→ **HOW TO COMPLETE THIS TASK**
Look for "keep" in every line of the listing. Copy the lines that have it.

+++

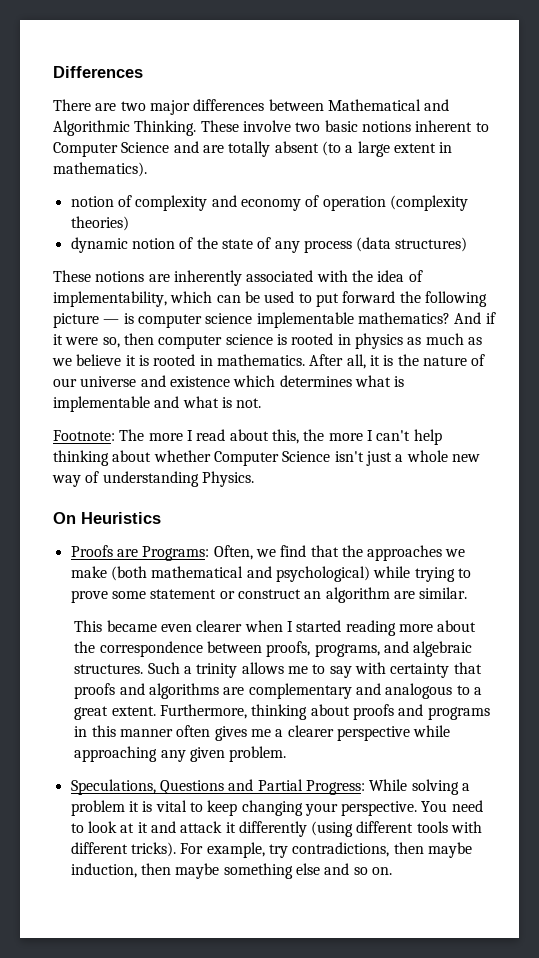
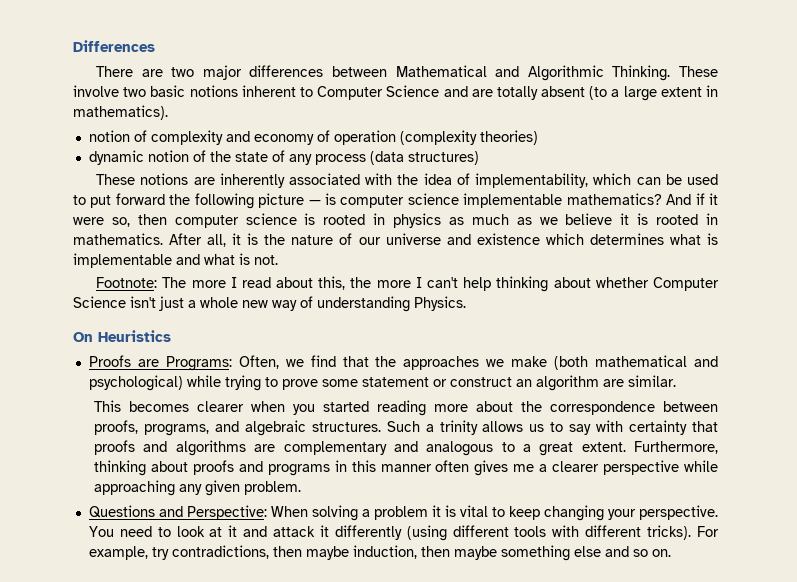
- This became even clearer when I started reading more about the correspondence between proofs, programs, and algebraic structures.
+ This becomes clearer when you started reading more about the correspondence between proofs, programs, and algebraic structures.
- Such a trinity allows me to say with certainty that proofs and algorithms are complementary and analogous to a great extent.
+ Such a trinity allows us to say with certainty that proofs and algorithms are complementary and analogous to a great extent.
- Speculations, Questions and Partial Progress: While solving a problem it is vital to keep changing your perspective.
+ Questions and Perspective: When solving a problem it is vital to keep changing your perspective.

+++

→ **COMPLETED EXERCISE**
- Speculations, Questions and Partial Progress: While solving a problem it is vital to keep changing your perspective.
+ Questions and Perspective: When solving a problem it is vital to keep changing your perspective.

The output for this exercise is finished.